The role of survey experience in determining subsequent nonresponse in an online probability panel: a survival analysis
Mrs Katya Kostadintcheva (London School of Economics and Political Science) - Presenting Author
Professor Patrick Sturgis (London School of Economics and Political Science)
Professor Jouni Kuha (London School of Economics and Political Science)
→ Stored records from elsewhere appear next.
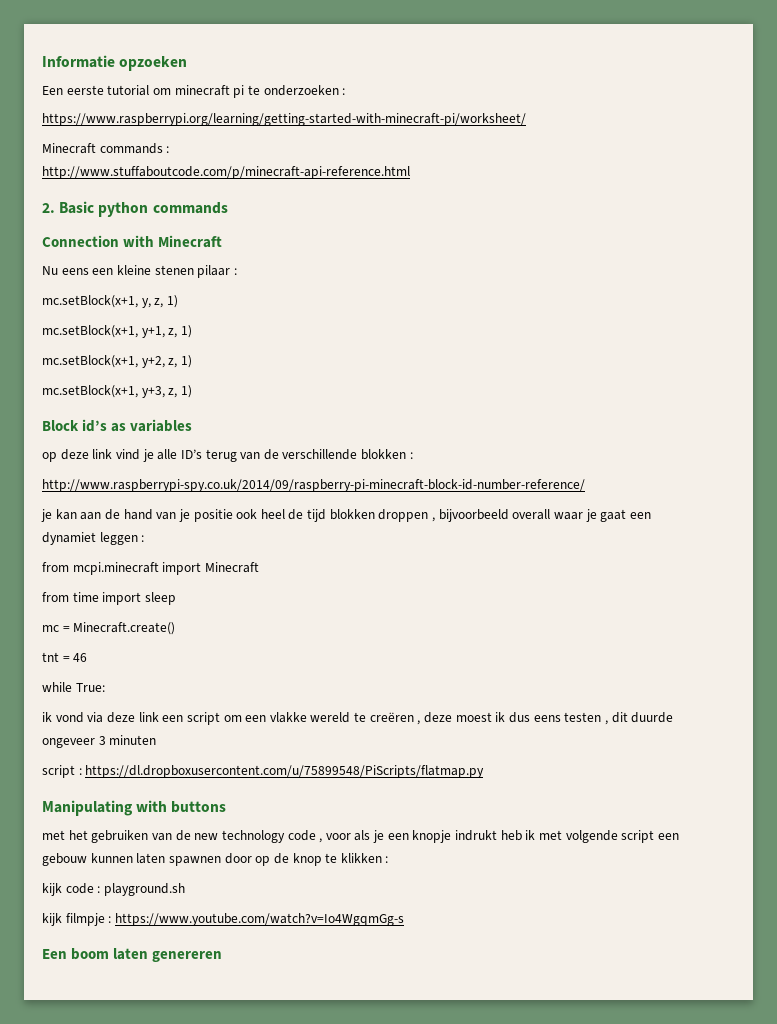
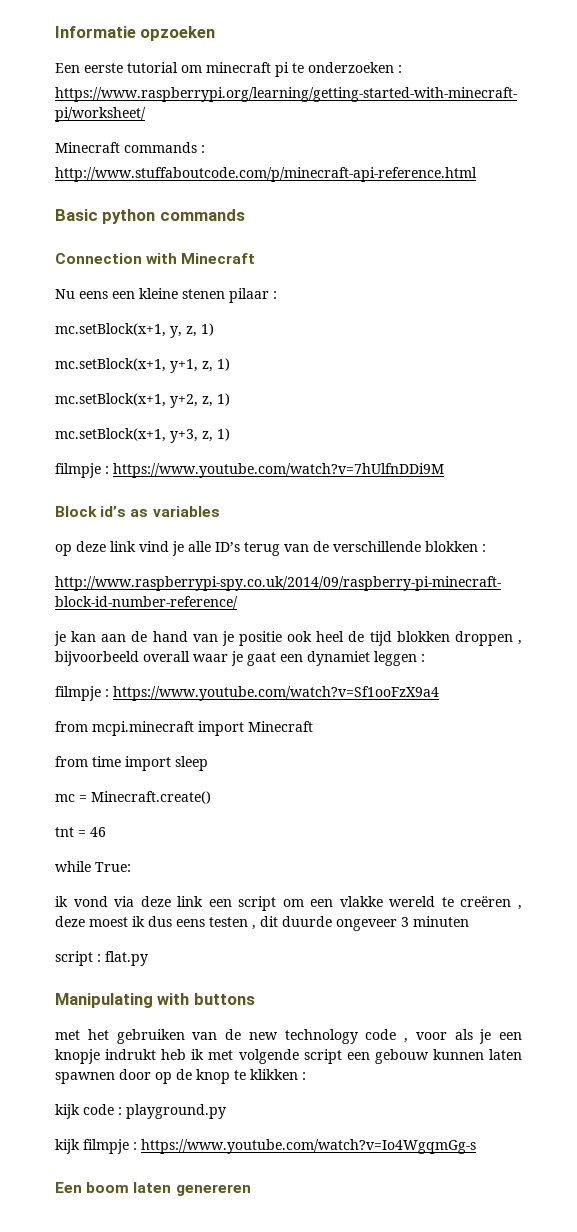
- 2. Basic python commands
+ Basic python commands
+ filmpje : https://www.youtube.com/watch?v=7hUlfnDDi9M
+ filmpje : https://www.youtube.com/watch?v=Sf1ooFzX9a4
- script : https://dl.dropboxusercontent.com/u/75899548/PiScripts/flatmap.py
+ script : flat.py
- kijk code : playground.sh
+ kijk code : playground.py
Online probability panels are an increasingly common feature of the modern survey landscape. Their design is based on recruiting a random sample of respondents who agree to complete surveys at regular intervals for small incentives. However, compared to interviewer-based survey panels they are characterised by considerably higher rates of nonresponse at each panel wave, in addition to the already low initial recruitment rates, thus making the cross-sectional response rate for this type of design very low. Given their increasing prevalence, it is essential that we understand better the factors that lead online panel respondents to decline survey invitations. In this paper we examine how different measures of survey experience affect subsequent nonresponse to survey invitations.
This research uses data from the Verian Public Voice, a commercially operated online probability panel, which is used for repeated cross-sectional studies. We employ a discrete-time survival analysis where the outcome is respondents’ first nonresponse to a survey invitation, following an earlier survey completion. This approach accommodates the unbalanced data structure typical of such panels, where some panel members receive more frequent survey invitations than others based on their response propensity.
We find that several aspects of the survey experience influence respondents’ propensity to respond to the next survey invitation. These include the extent to which respondents report enjoying the survey, the number of days since the last invitation, the average survey duration and the individual survey length.